Bentuk latihan yang penguatan otot dengan melawan tahanan, dengan

kontraksi otot secara dinamik maupun statik. Tujuan dilakukan strengthening

yaitu untuk meningkatkan kekuatan otot dan ketahanan otot.

c. Latihan berjalan

Latihan berjalan bertujuan untuk mengembalikan pola jalan normal pasien

setelah post operasi rekonstruksi ACL. Latihan berjalan menggunakan gait

analysis secara bertahap sesuai pada fase-fase berjalan seperti heel strike, loading

response, mid stance, heel rise, toe off, mid swing, kembali ke heel strike.

2. TENS (Transcutaneus Electrical Nerve Stimulation)

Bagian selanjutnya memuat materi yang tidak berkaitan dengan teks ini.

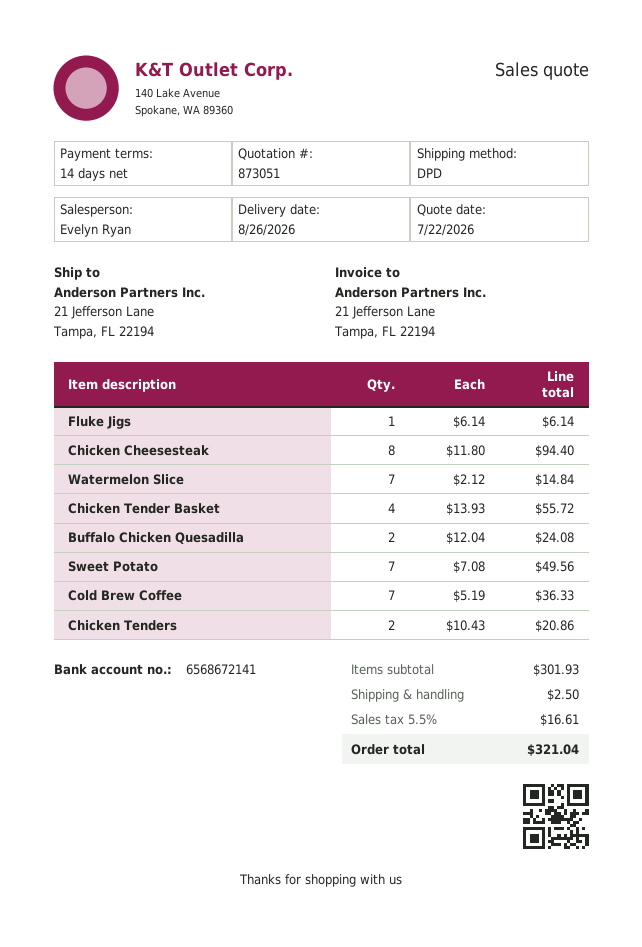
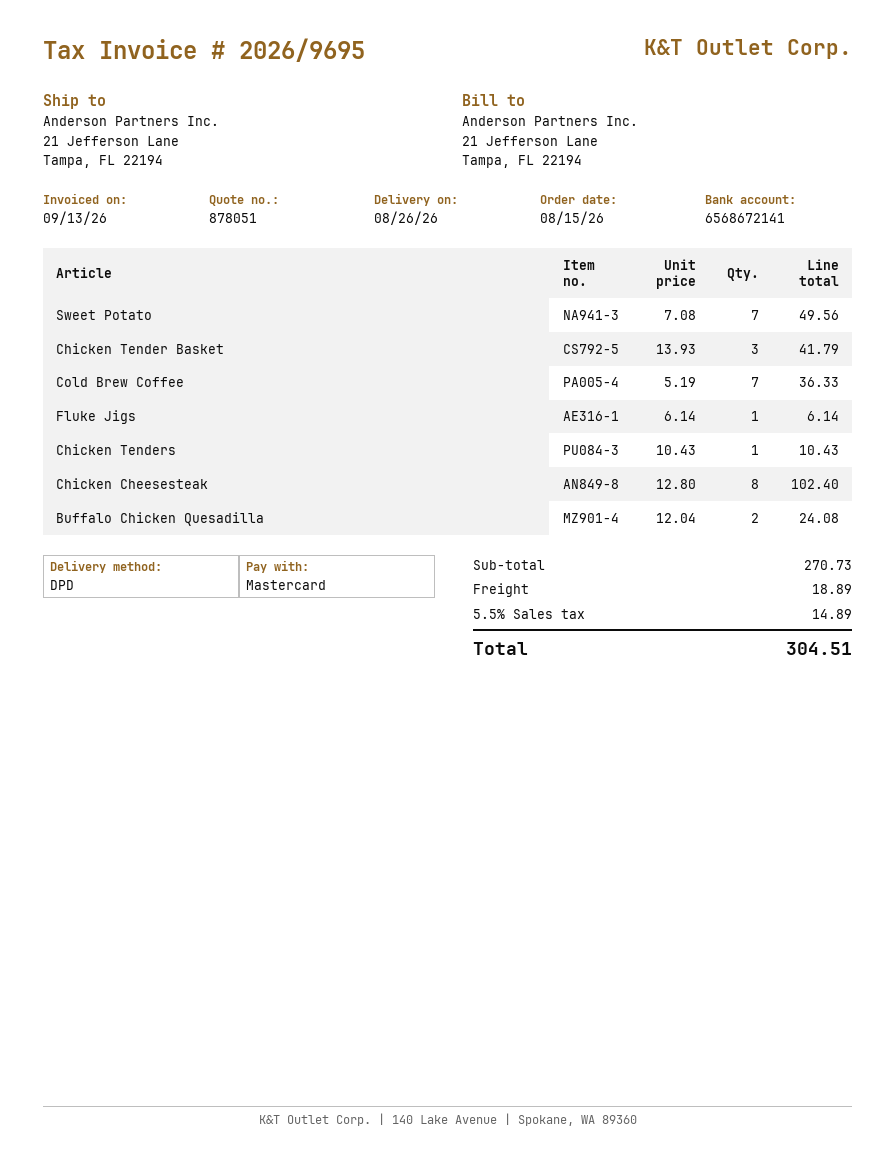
quote number: 873051 -> 878051
Chicken Cheesesteak: 8 x 11.80 = 94.40 -> 8 x 12.80 = 102.40
Watermelon Slice: 7 x 2.12 = 14.84 -> none
Chicken Tender Basket: 4 x 13.93 = 55.72 -> 3 x 13.93 = 41.79
Chicken Tenders: 2 x 10.43 = 20.86 -> 1 x 10.43 = 10.43
subtotal: 301.93 -> 270.73
shipping: 2.50 -> 18.89
tax: 5.5% = 16.61 -> 5.5% = 14.89
total: 321.04 -> 304.51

Sebuah modalitas bertenaga listrik rendah yang dialirikan ke kulit

melewati elektrodra yang di letakkan di atas area yang mengalami nyeri. Arus

listrik yang diberikan TENS dapat merangsang sel neuron sensori yang

berdiameter besar untuk masuk lebih dahulu ke gate disubstansia gelatinosa dan

menghambat sel nosiseptor yang berdiameter kecil untuk memberikan informasi


21

ke otak, sehingga rangsang nyeri tidak sampai ke otak dan membuat nyeri

berkurang (Santoso, 2018).

Tujuan diberikan TENS adalah untuk mengurangi nyeri. TENS memiliki

beberapa keunggulan karena merupakan non adiktif, berarti non invasif analgesia

yang mudah digunakan dan dapat memberikan analgesia terus menerus untuk

berbagai kondisi. Pemberian intervensi TENS dengan frekuensi tinggi bertujuan

untuk mengurangi nyeri berdasarkan teori gate control. Mekanisme kerjanyan

melalui ‘penutupan gerbang’ transmisi nyeri dari serabut saraf kecil dengan

menstimulasi serabut saraf besar, kemudian serabut saraf besar akan menutup

jalur pesan nyeri ke otak dan meningkatkan aliran darah ke area yang nyeri. Selain

itu, TENS juga menstimulasi produksi anti nyeri alamiah tubuh yaitu endorphin

dengan pemberian frekuensi rendah (Wright, 2012). Perangkat TENS standar

menghasilkan aliran berdenyut biphasic dengan arus Alternating Current (AC)

(Jones & Jhonson, 2009).

TENS memiliki indikasi dan kontraindikasi. Indikasi TENS diantaranya

adalah trauma muskuloskeletal baik akut maupun kronis, nyeri pasca operasi,

nyeri myofacial, nyeri visceral, nyeri panthom, Delayed Onset Muscle Soreness

(DOMS). Kontraindikasi TENS diantaranya adalah penggunaan pacemaker,

adanya kecenderungan pendarahan (pada area yang diterapi), epilepsi, wanita

hamil (bila diberikan pada daerah abdomen atau panggul), area arteri karotis ,

jaringan parut dekat sisi fraktur yang baru, luka terbuka yang sangat lebar.